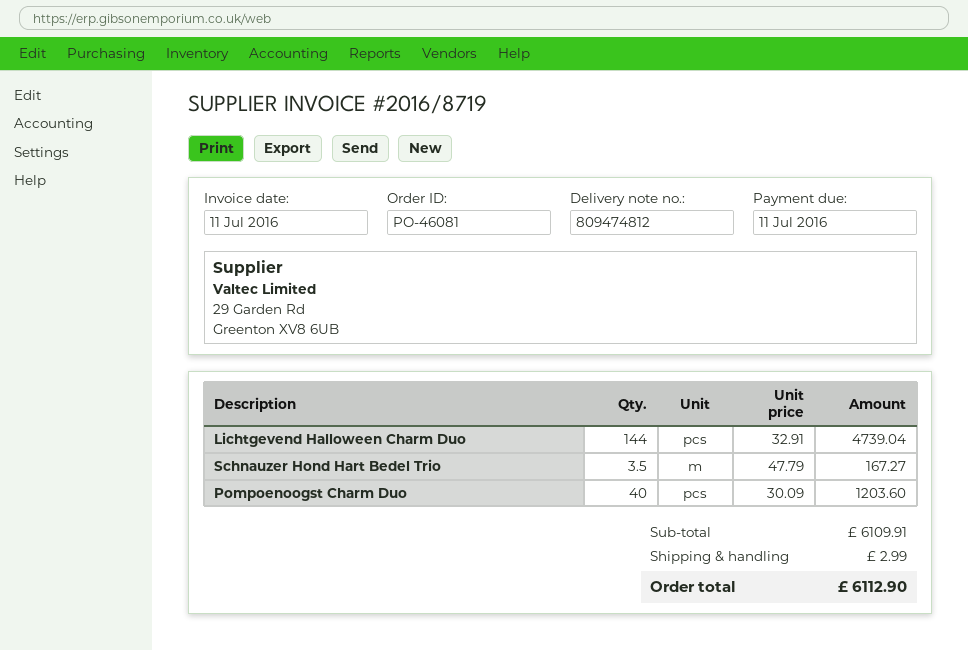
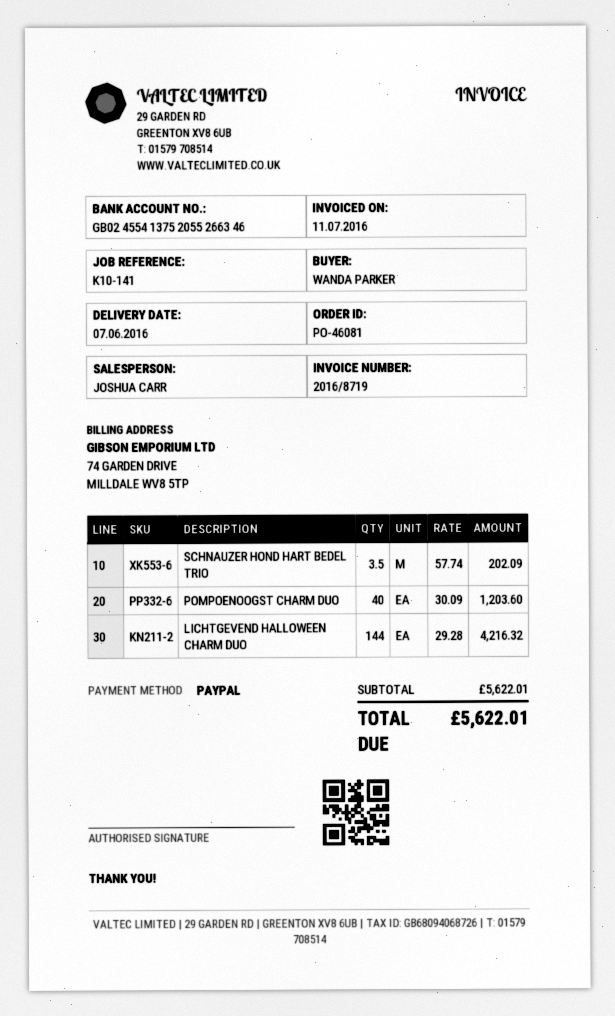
Lichtgevend Halloween Charm Duo: 144 x 32.91 = 4739.04 -> 144 x 29.28 = 4216.32
Schnauzer Hond Hart Bedel Trio: 3.5 x 47.79 = 167.27 -> 3.5 x 57.74 = 202.09
subtotal: 6109.91 -> 5622.01
shipping: 2.99 -> none
total: 6112.90 -> 5622.01

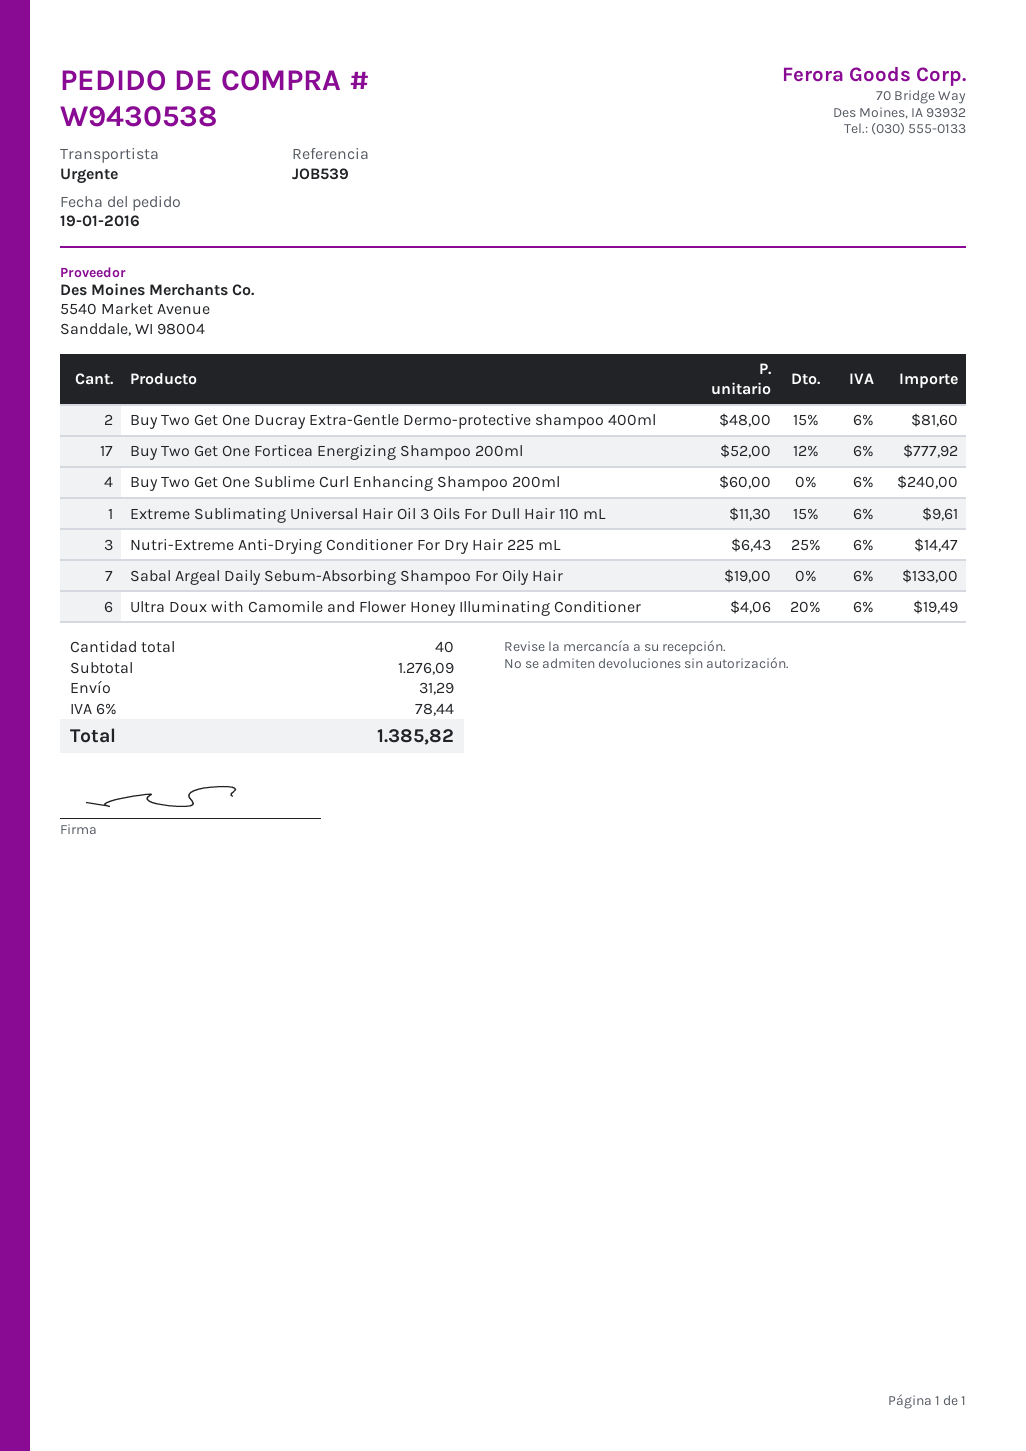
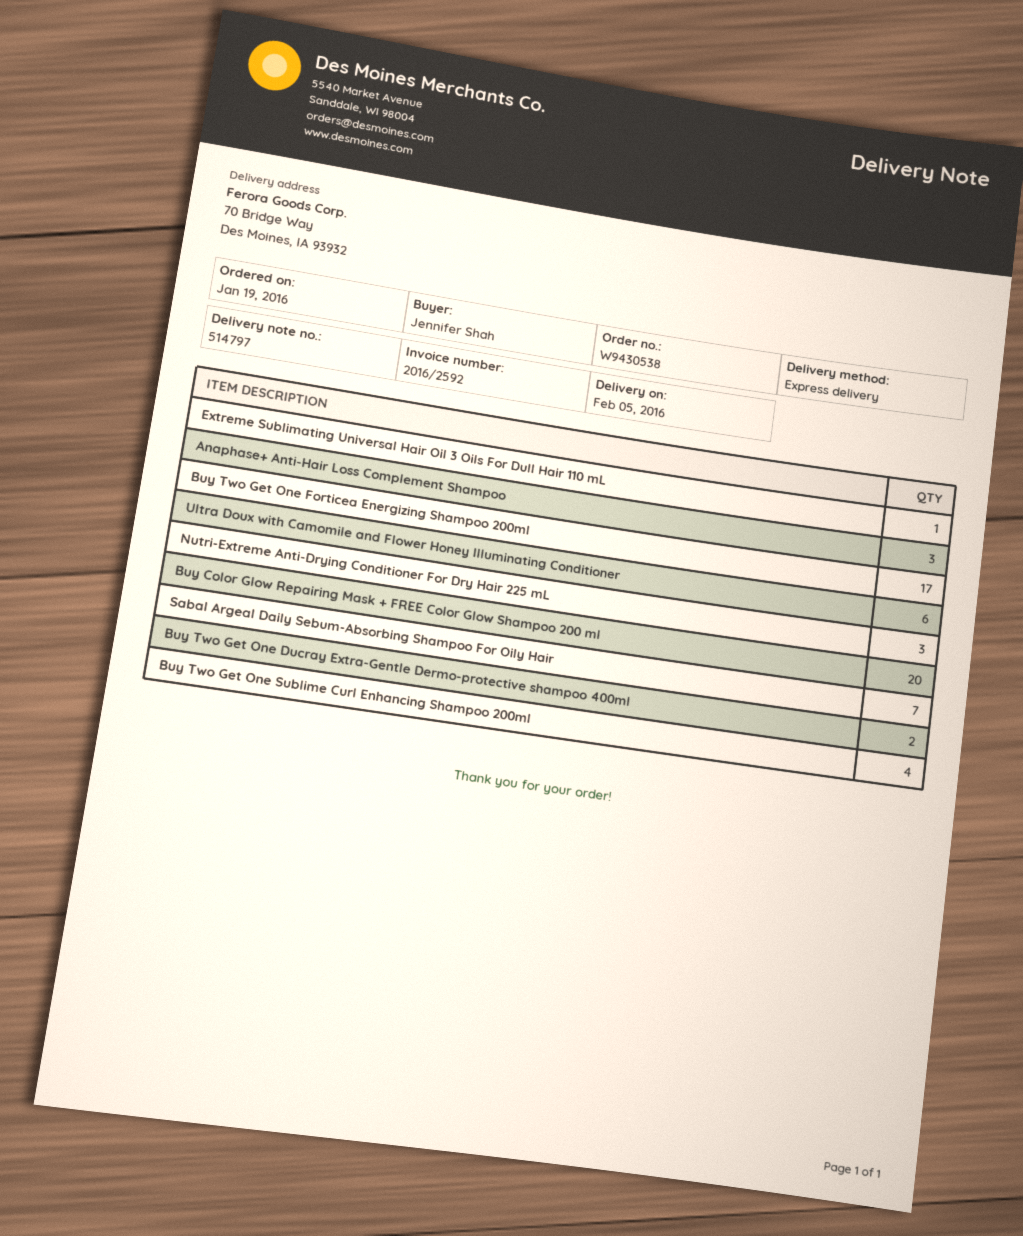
Anaphase+ Anti-Hair Loss Complement Shampoo: none -> 3
Buy Color Glow Repairing Mask + FREE Color Glow Shampoo 200 ml: none -> 20

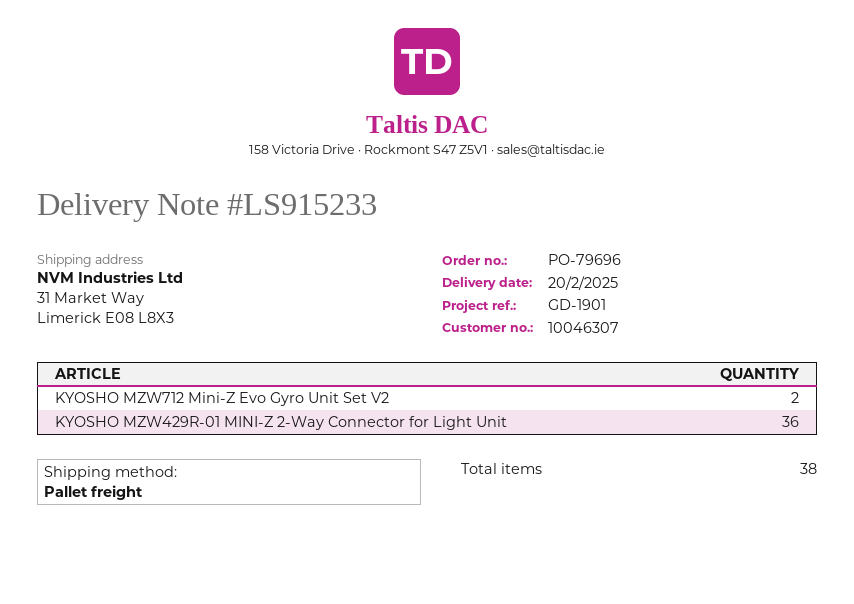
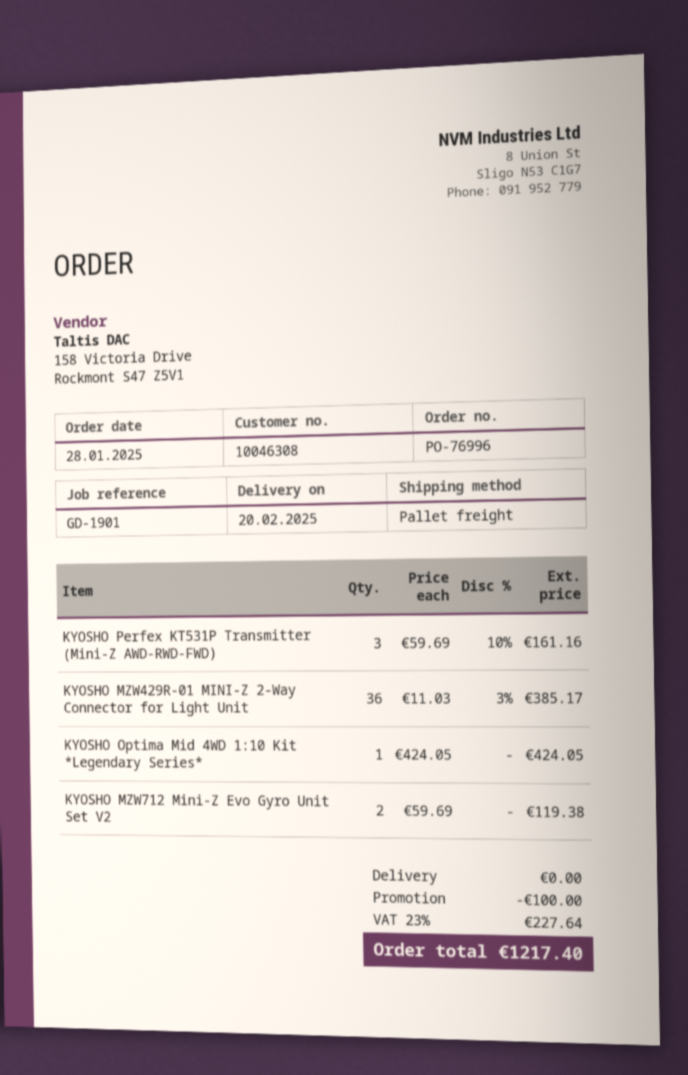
order number: PO-79696 -> PO-76996
customer number: 10046307 -> 10046308
KYOSHO Perfex KT531P Transmitter (Mini-Z AWD-RWD-FWD): none -> 3
KYOSHO Optima Mid 4WD 1:10 Kit *Legendary Series*: none -> 1

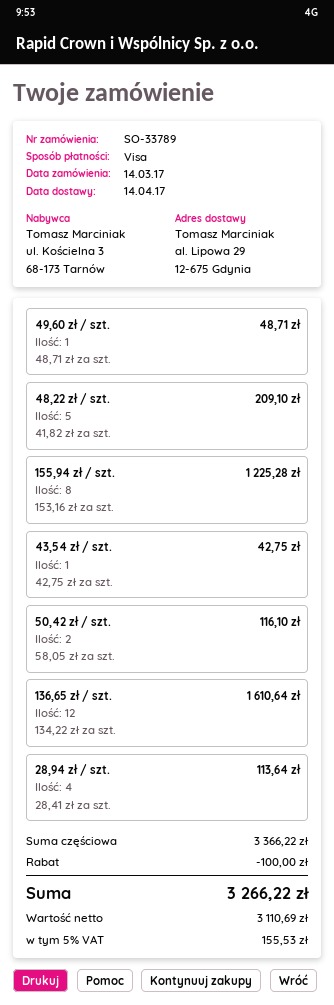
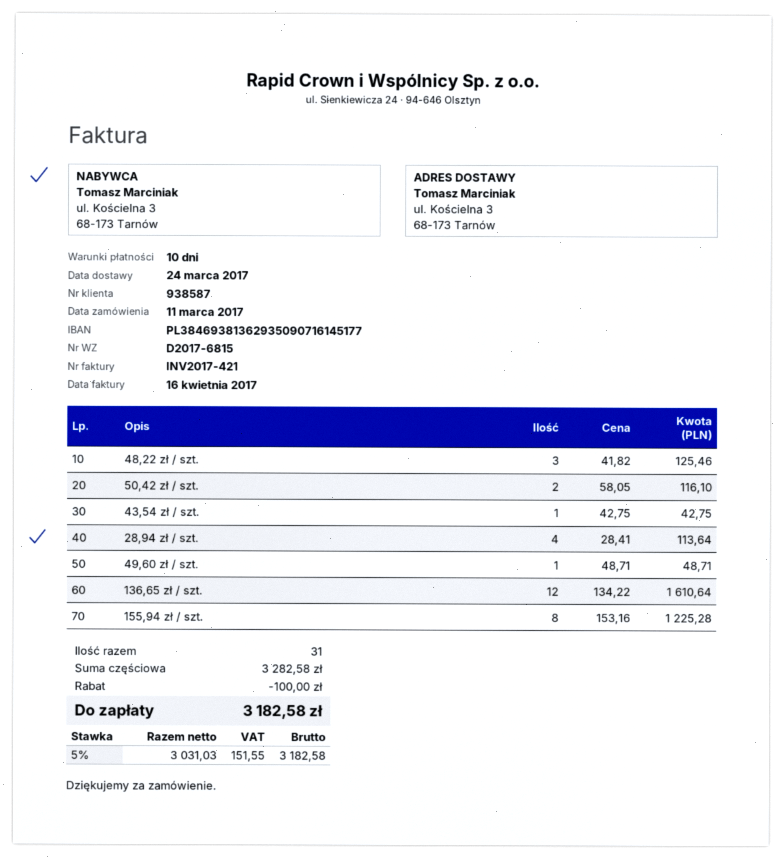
order date: 2017-03-14 -> 2017-03-11
delivery date: 2017-04-14 -> 2017-03-24
ship to: al. Lipowa 29, 12-675 Gdynia -> ul. Kościelna 3, 68-173 Tarnów
48,22 zł / szt.: 5 x 41.82 = 209.10 -> 3 x 41.82 = 125.46
subtotal: 3366.22 -> 3282.58
net: 3110.69 -> 3031.03
tax: 5% = 155.53 -> 5% = 151.55
total: 3266.22 -> 3182.58

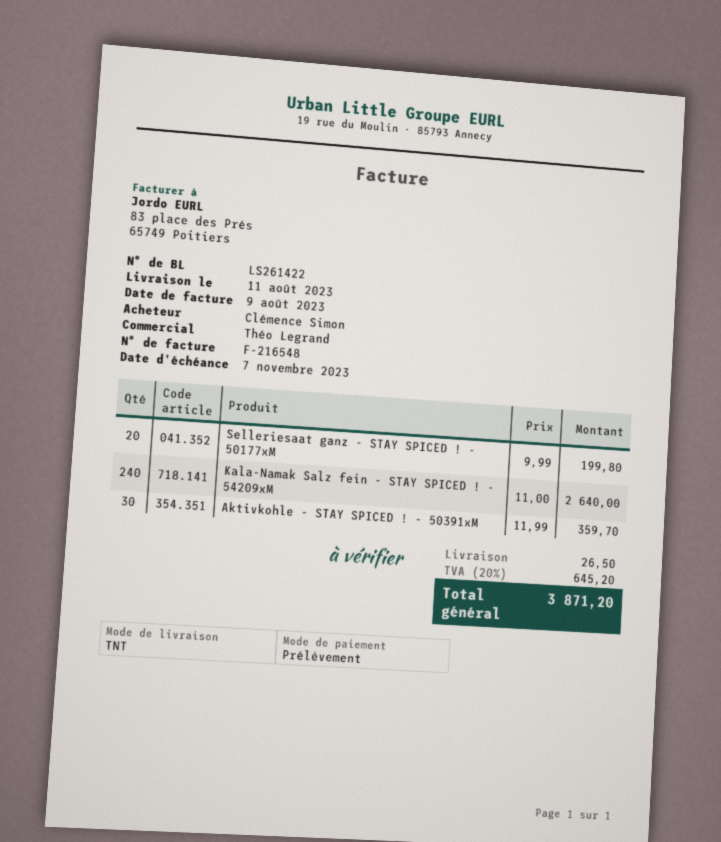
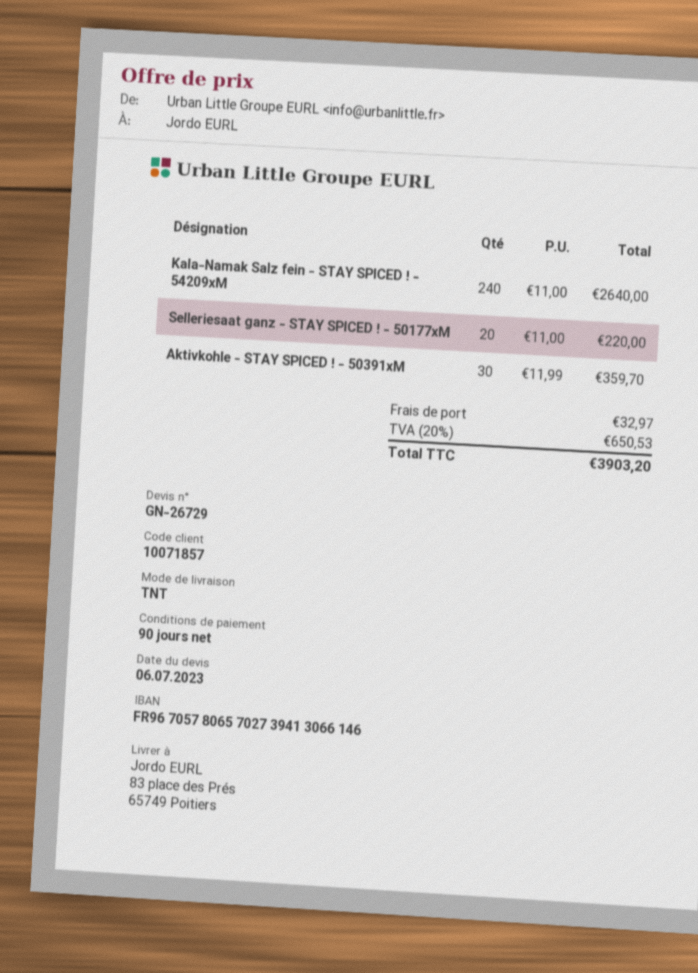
Selleriesaat ganz - STAY SPICED ! - 50177xM: 20 x 9.99 = 199.80 -> 20 x 11.00 = 220.00
shipping: 26.50 -> 32.97
tax: 20% = 645.20 -> 20% = 650.53
total: 3871.20 -> 3903.20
━━━━━━━━━━
Assigned task:
Across the material above, count each line with the string "subtotal" and state the number alone.

Task result:
2